Difference listings
----
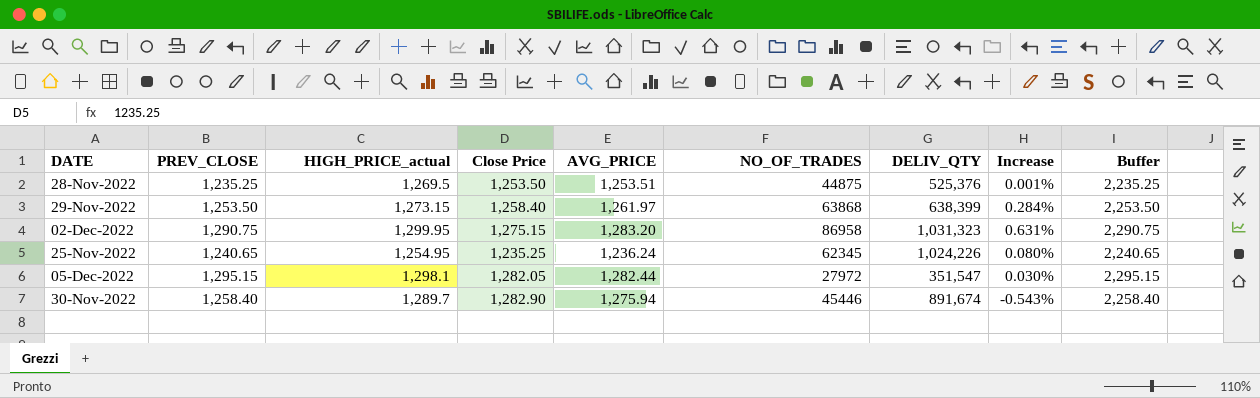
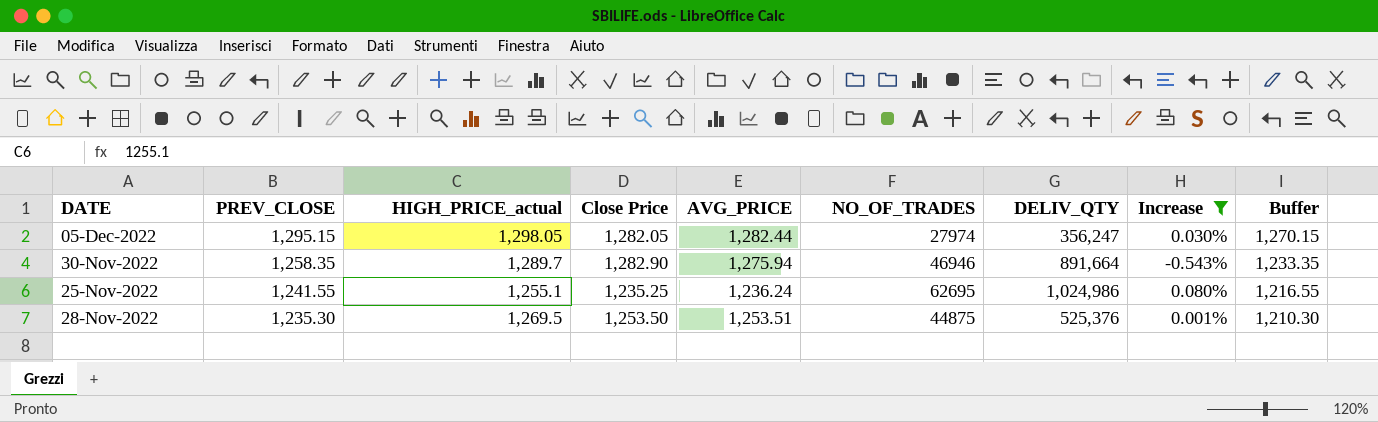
filter: none -> Increase <= 0.080%
row order: none -> PREV_CLOSE descending
column Buffer | formula: [PREV_CLOSE] + 1000 -> [PREV_CLOSE] - 25
05-Dec-2022 | HIGH_PRICE_actual: 1,298.1 -> 1,298.05
05-Dec-2022 | NO_OF_TRADES: 27972 -> 27974
05-Dec-2022 | DELIV_QTY: 351,547 -> 356,247
30-Nov-2022 | PREV_CLOSE: 1,258.40 -> 1,258.35
30-Nov-2022 | NO_OF_TRADES: 45446 -> 46946
30-Nov-2022 | DELIV_QTY: 891,674 -> 891,664
25-Nov-2022 | PREV_CLOSE: 1,240.65 -> 1,241.55
25-Nov-2022 | HIGH_PRICE_actual: 1,254.95 -> 1,255.1
25-Nov-2022 | NO_OF_TRADES: 62345 -> 62695
25-Nov-2022 | DELIV_QTY: 1,024,226 -> 1,024,986
28-Nov-2022 | PREV_CLOSE: 1,235.25 -> 1,235.30

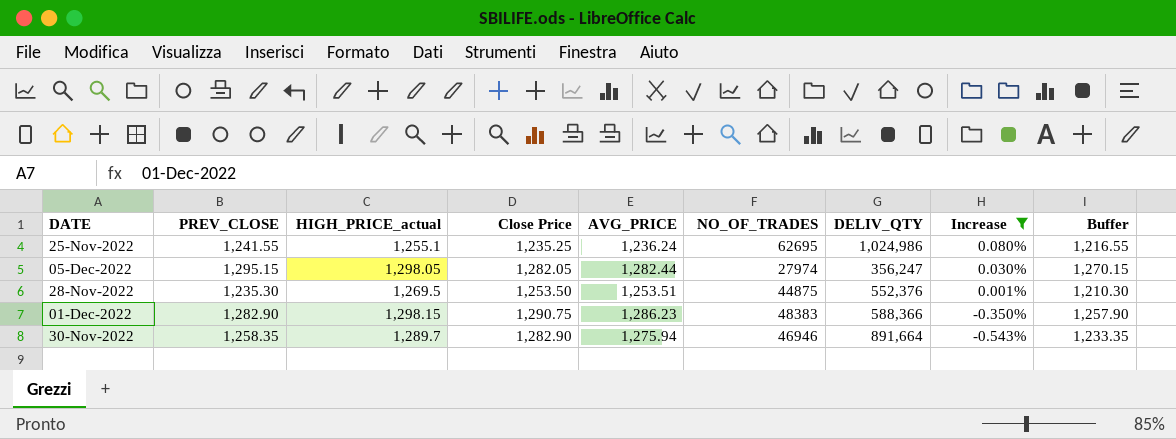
row order: PREV_CLOSE descending -> Increase descending
28-Nov-2022 | DELIV_QTY: 525,376 -> 552,376
row 01-Dec-2022: none -> 1,282.90 | 1,298.15 | 1,290.75 | 1,286.23 | 48383 | 588,366 | -0.350% | 1,257.90

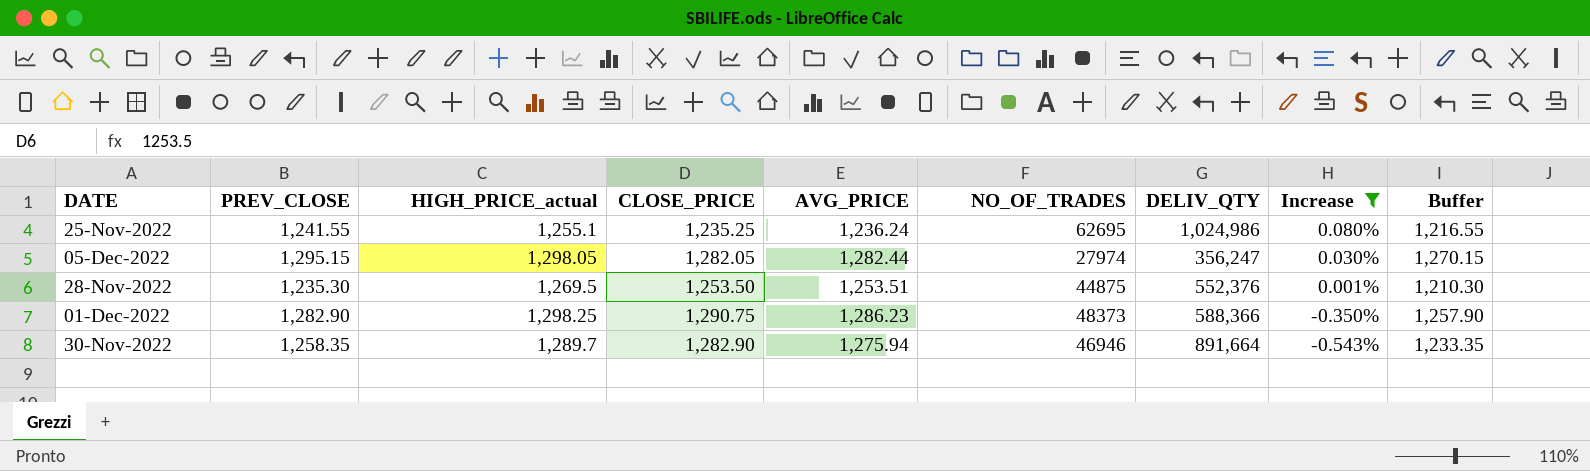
column name: Close Price -> CLOSE_PRICE
01-Dec-2022 | HIGH_PRICE_actual: 1,298.15 -> 1,298.25
01-Dec-2022 | NO_OF_TRADES: 48383 -> 48373

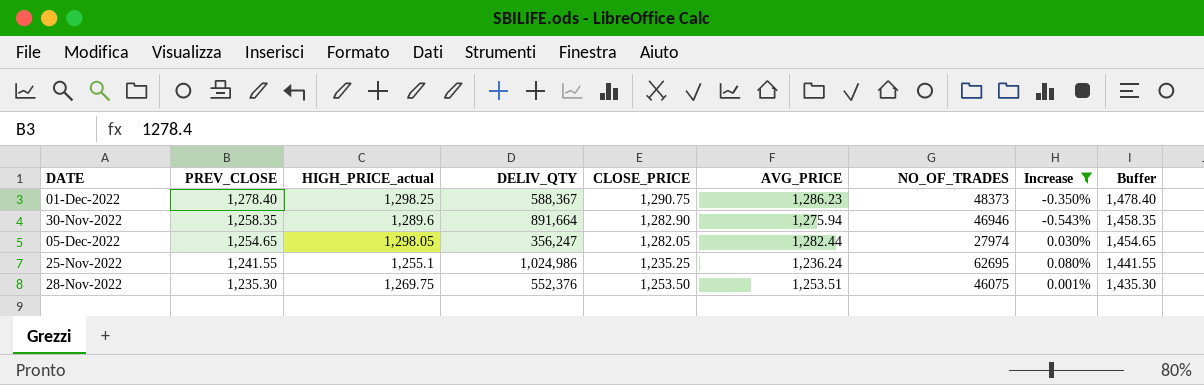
row order: Increase descending -> PREV_CLOSE descending
column DELIV_QTY | position: 7 -> 4
column Buffer | formula: [PREV_CLOSE] - 25 -> [PREV_CLOSE] + 200
01-Dec-2022 | PREV_CLOSE: 1,282.90 -> 1,278.40
01-Dec-2022 | DELIV_QTY: 588,366 -> 588,367
30-Nov-2022 | HIGH_PRICE_actual: 1,289.7 -> 1,289.6
05-Dec-2022 | PREV_CLOSE: 1,295.15 -> 1,254.65
28-Nov-2022 | HIGH_PRICE_actual: 1,269.5 -> 1,269.75
28-Nov-2022 | NO_OF_TRADES: 44875 -> 46075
----
_Action item:_ Each entry above should come back word for word, and no picture should come with it.

_Exercise response:_
filter: none -> Increase <= 0.080%
row order: none -> PREV_CLOSE descending
column Buffer | formula: [PREV_CLOSE] + 1000 -> [PREV_CLOSE] - 25
05-Dec-2022 | HIGH_PRICE_actual: 1,298.1 -> 1,298.05
05-Dec-2022 | NO_OF_TRADES: 27972 -> 27974
05-Dec-2022 | DELIV_QTY: 351,547 -> 356,247
30-Nov-2022 | PREV_CLOSE: 1,258.40 -> 1,258.35
30-Nov-2022 | NO_OF_TRADES: 45446 -> 46946
30-Nov-2022 | DELIV_QTY: 891,674 -> 891,664
25-Nov-2022 | PREV_CLOSE: 1,240.65 -> 1,241.55
25-Nov-2022 | HIGH_PRICE_actual: 1,254.95 -> 1,255.1
25-Nov-2022 | NO_OF_TRADES: 62345 -> 62695
25-Nov-2022 | DELIV_QTY: 1,024,226 -> 1,024,986
28-Nov-2022 | PREV_CLOSE: 1,235.25 -> 1,235.30

row order: PREV_CLOSE descending -> Increase descending
28-Nov-2022 | DELIV_QTY: 525,376 -> 552,376
row 01-Dec-2022: none -> 1,282.90 | 1,298.15 | 1,290.75 | 1,286.23 | 48383 | 588,366 | -0.350% | 1,257.90

column name: Close Price -> CLOSE_PRICE
01-Dec-2022 | HIGH_PRICE_actual: 1,298.15 -> 1,298.25
01-Dec-2022 | NO_OF_TRADES: 48383 -> 48373

row order: Increase descending -> PREV_CLOSE descending
column DELIV_QTY | position: 7 -> 4
column Buffer | formula: [PREV_CLOSE] - 25 -> [PREV_CLOSE] + 200
01-Dec-2022 | PREV_CLOSE: 1,282.90 -> 1,278.40
01-Dec-2022 | DELIV_QTY: 588,366 -> 588,367
30-Nov-2022 | HIGH_PRICE_actual: 1,289.7 -> 1,289.6
05-Dec-2022 | PREV_CLOSE: 1,295.15 -> 1,254.65
28-Nov-2022 | HIGH_PRICE_actual: 1,269.5 -> 1,269.75
28-Nov-2022 | NO_OF_TRADES: 44875 -> 46075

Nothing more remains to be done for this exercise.